The majority of companies listed I did not invest in, as well as in some cases areas I have not invested in at all
I am actively involved in AI and have been for a few years, so this both gives me insights and obviously conflicts. My hope is to write things that are useful vs just shilling as I would lose credibility otherwise
There is a decent (<50%, >20%) chance that frontier foundation models are less oligopoly like than it seems. The reason is that there are so many levers to pull, so much low hanging fruit.
For example:
* Read the Bloomberg GPT paper - they create their own tokenizer. For specialized domains (finance, law, medicine, etc) the vocabulary is very different and there is likely a lot to do here, where individual tokens really need to map to specific concepts and having a concept capture in several tokens makes it too hard to learn on limited domain data.
* Data - so many ways to do different data - more/less, cleaner, "better" on some dimension.
* Read the recent papers on different decoding strategies - there seems to be a lot to do here.
* Model architecture (SSM etc). If you speak to people who aren't even researchers, they have 10 ideas around architecture and some of them are decent sounding ideas - lots of low hanging fruit.
* System architecture - ie likely to see more and more "models" served via API which are actually systems of several model calls, and there is a lot to do here.
* Hardware, lower precision etc likely to make training much cheaper
It's reasonably likely (again, guessing < 50% > 20%) that this large set of levers to pull become ways to see constant leap-frogging for years and years. Or, at least they become choices/trade-offs rather than strictly "better".
I agree this is a potential outcome. One big question is generalizability versus niche models. For example, is the best legal model a frontier model + a giant context window + RAG? Or is it a niche model trained or fine tuned for law?
Right now at least people seem to decouple some measures of how smart the model is from knowledge base, and at least for now the really big models seem smartest. So part of the question is well is how insightful / synthesis centric the model needs to be versus effectively doing regressions....
Frontier model + rag is good when you need cross-discipline abilities and general knowledge, niche models are best when the domain is somewhat self contained (for instance, if you wanted a model that is amazing at role playing certain types of characters).
The future is model graphs with networked mixtures of experts, where models know about other models and can call them as part of recursive prompts, with some sort of online training to tune the weights of the model graph.
> The future is model graphs with networked mixtures of experts, where models know about other models and can call them as part of recursive prompts, with some sort of online training to tune the weights of the model graph.
What's the difference between that and combining all of the models into a single model? Aren't you just introducing limitations in communication and training between different parts of that über-model, limitations that may as well be encoded into the single model if they're useful? Are you just partitioning for training performance?

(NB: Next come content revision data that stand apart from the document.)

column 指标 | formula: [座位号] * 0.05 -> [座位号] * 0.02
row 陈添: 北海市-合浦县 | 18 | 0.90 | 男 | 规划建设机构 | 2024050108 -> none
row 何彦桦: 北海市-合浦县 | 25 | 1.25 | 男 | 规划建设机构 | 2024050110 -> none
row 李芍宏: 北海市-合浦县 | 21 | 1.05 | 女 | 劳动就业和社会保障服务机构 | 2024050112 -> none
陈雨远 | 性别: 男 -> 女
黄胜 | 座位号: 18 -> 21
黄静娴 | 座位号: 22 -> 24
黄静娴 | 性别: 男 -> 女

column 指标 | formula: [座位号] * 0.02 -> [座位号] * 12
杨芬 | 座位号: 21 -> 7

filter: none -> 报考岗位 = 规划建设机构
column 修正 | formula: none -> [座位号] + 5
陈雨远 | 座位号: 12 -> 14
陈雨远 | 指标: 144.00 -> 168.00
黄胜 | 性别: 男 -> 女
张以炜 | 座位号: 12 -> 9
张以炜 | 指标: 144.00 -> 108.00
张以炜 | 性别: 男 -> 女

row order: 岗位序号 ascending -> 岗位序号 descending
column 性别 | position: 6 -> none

Which is a big deal, of course, but it just seems like guessing the right partitioning and communication limitations is not going to be straightforward compared to the usual stupid "throw it all in one big pile and let it work itself out" approach.
The limitation is the amount of model you can fit on your hardware, and also sometimes information about one domain can incorrectly introduce biases in another which are very hard to fix, so training on one domain only will produce much better results.

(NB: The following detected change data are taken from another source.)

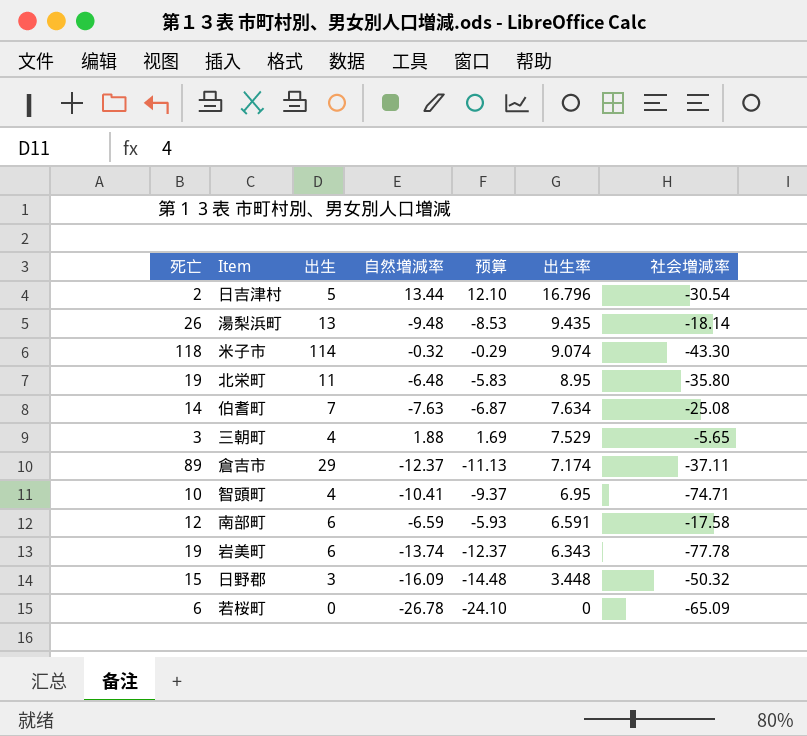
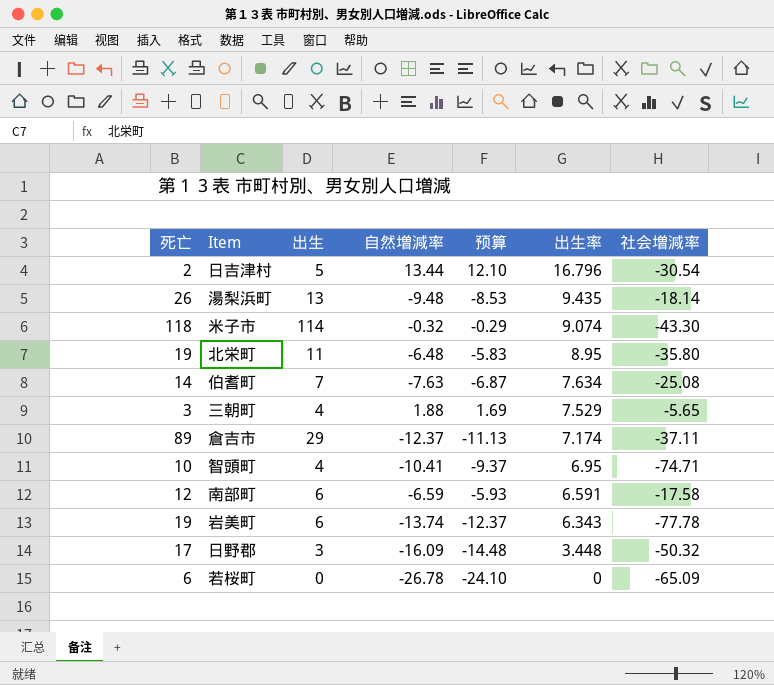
日野郡 | 死亡: 15 -> 17

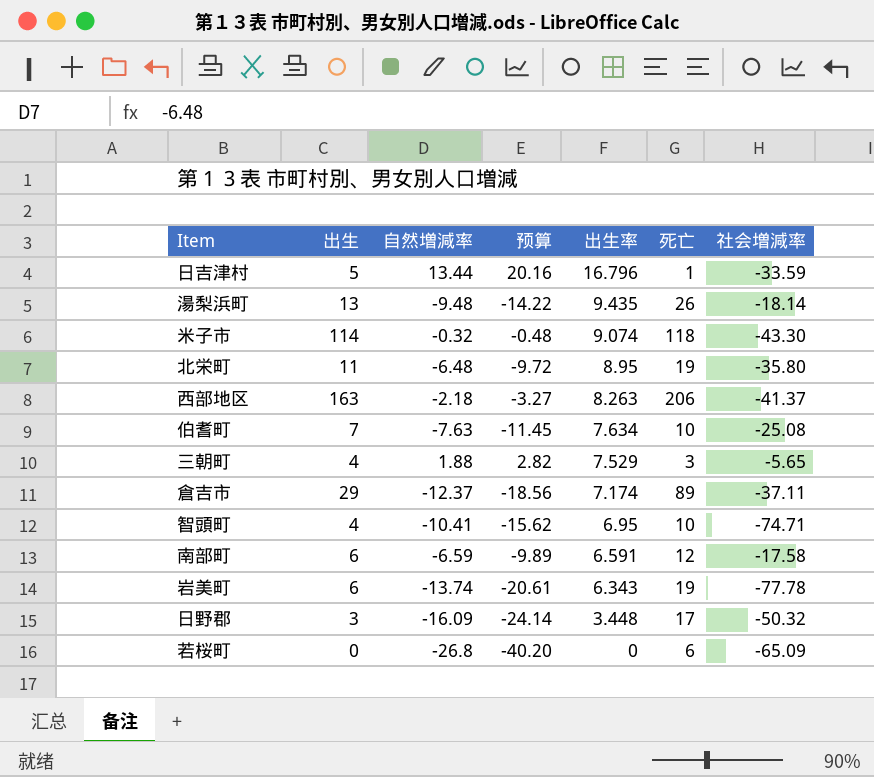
column 预算 | formula: [自然増減率] * 0.9 -> [自然増減率] * 1.5
column 死亡 | position: 1 -> 6
日吉津村 | 死亡: 2 -> 1
日吉津村 | 社会増減率: -30.54 -> -33.59
row 西部地区: none -> 163 | -2.18 | -3.27 | 8.263 | 206 | -41.37
伯耆町 | 死亡: 14 -> 10
若桜町 | 自然増減率: -26.78 -> -26.8

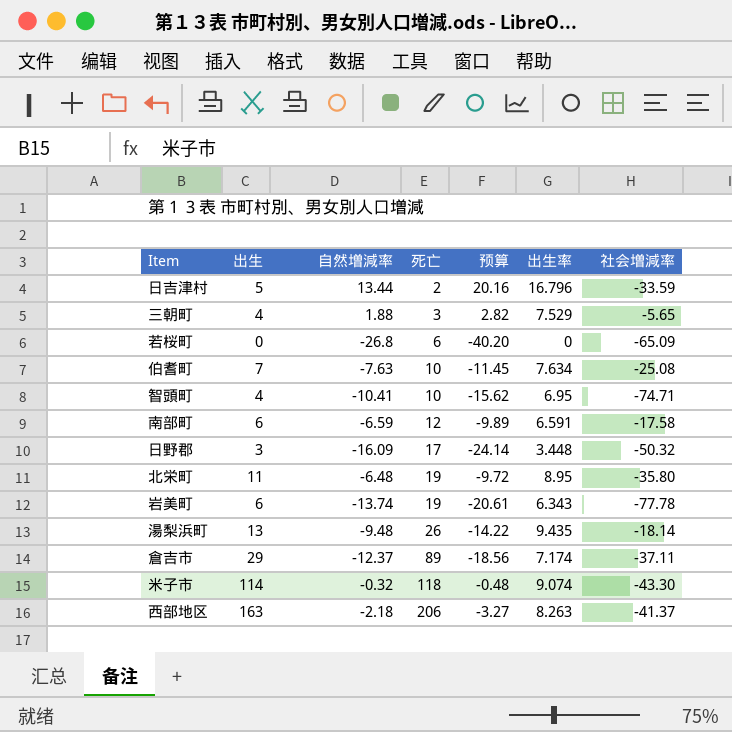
row order: 出生率 descending -> 死亡 ascending
column 死亡 | position: 6 -> 4
日吉津村 | 死亡: 1 -> 2

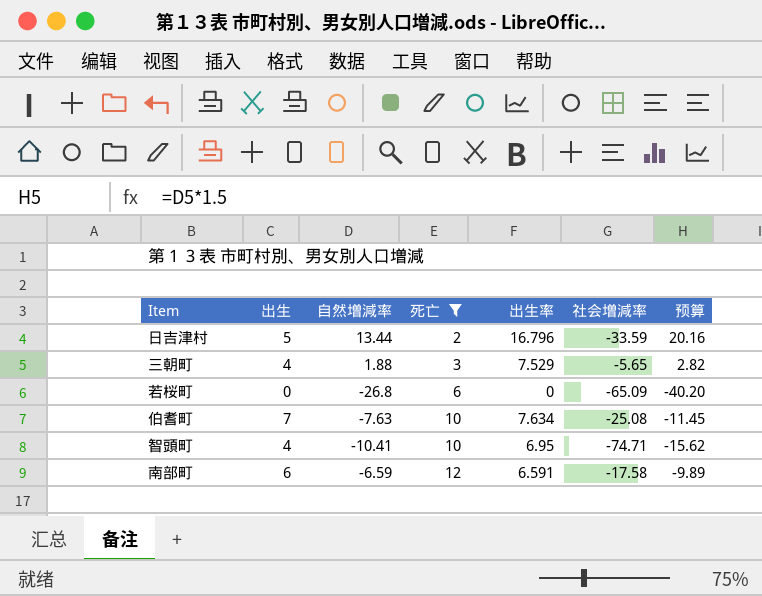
filter: none -> 死亡 <= 12
column 预算 | position: 5 -> 7

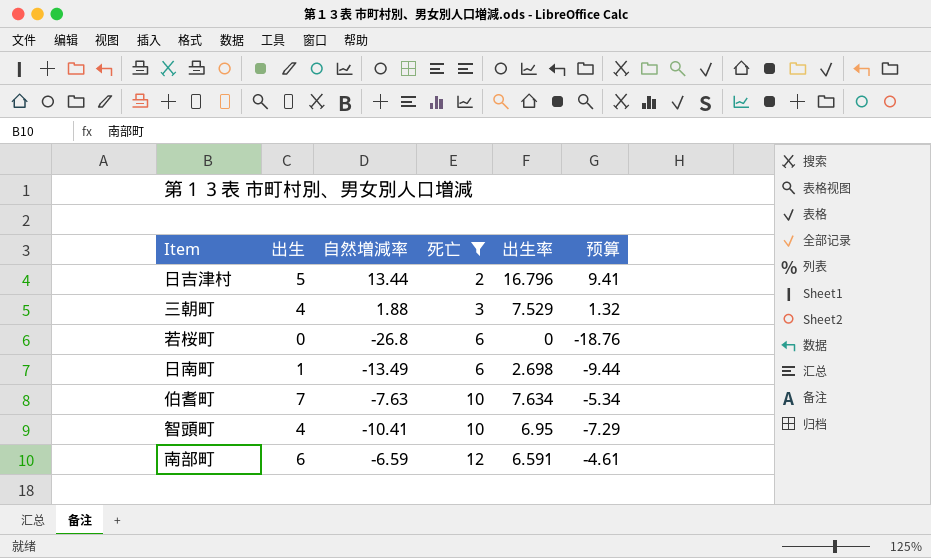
column 社会増減率 | position: 6 -> none
column 预算 | formula: [自然増減率] * 1.5 -> [自然増減率] * 0.7
row 日南町: none -> 1 | -13.49 | 6 | 2.698 | -9.44

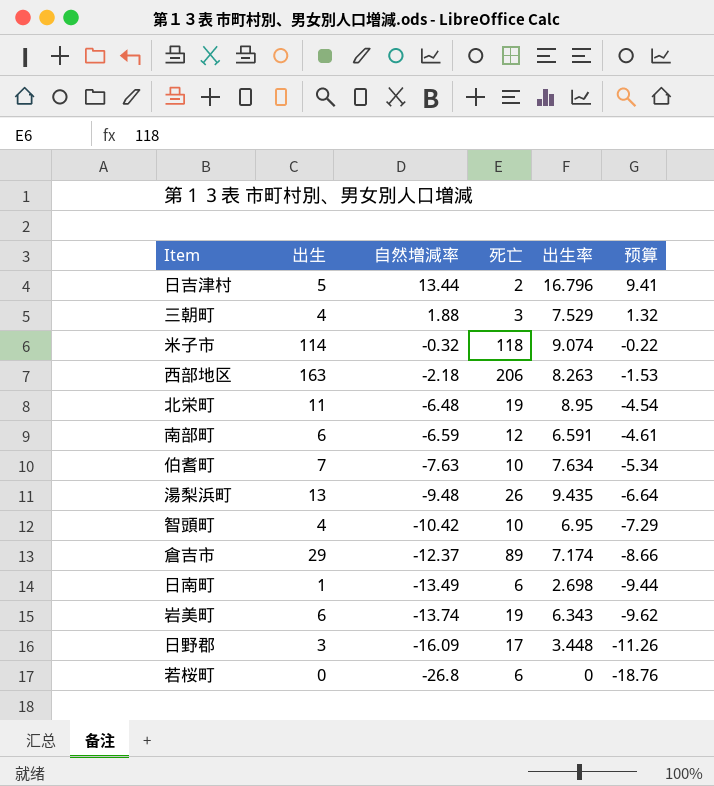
filter: 死亡 <= 12 -> none
row order: 死亡 ascending -> 自然増減率 descending
智頭町 | 自然増減率: -10.41 -> -10.42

Yup, it's unclear. The current ~consensus is "general purpose frontier model + very sophisticated RAG/system architecture" for legal as an example. I'm building something here using this idea and think its 50/50 (at best) I'm on the right path. It's quite easy to build very clever sounding but often wrong insights into various legal agreements (m&a docs for example). When looking at the tokenization, the training data, decode, architecture (lots of guesses) of the big models, there are a lot of things where the knobs seem turned slightly incorrectly for the domain.
Some of the domains are so large that a specialized model might seem niche but the value prop is potentially astronomical.
I haven't listen to your great podcasts so hard to say what is not covered.
Architectures matter a lot less than data. "Knowledge" and "reasoning" in LLMs is a manifestation of instruct-style data. It won't matter how much cheaper training gets if there is limited instruct data for use cases.
How do you make 100k context window data for example? Still need thousands of people. Same with so-called niches.
Maybe it turns out to be a complex coordination problem to share the data. That's bad for equity investors and giant companies. Anyway, all of this would cost less than the moon landing so it's practicable, you don't need cheaper, you just need risk-taking.
The obviousness of the path from here to there means it's not about innovation. It's all about strategy.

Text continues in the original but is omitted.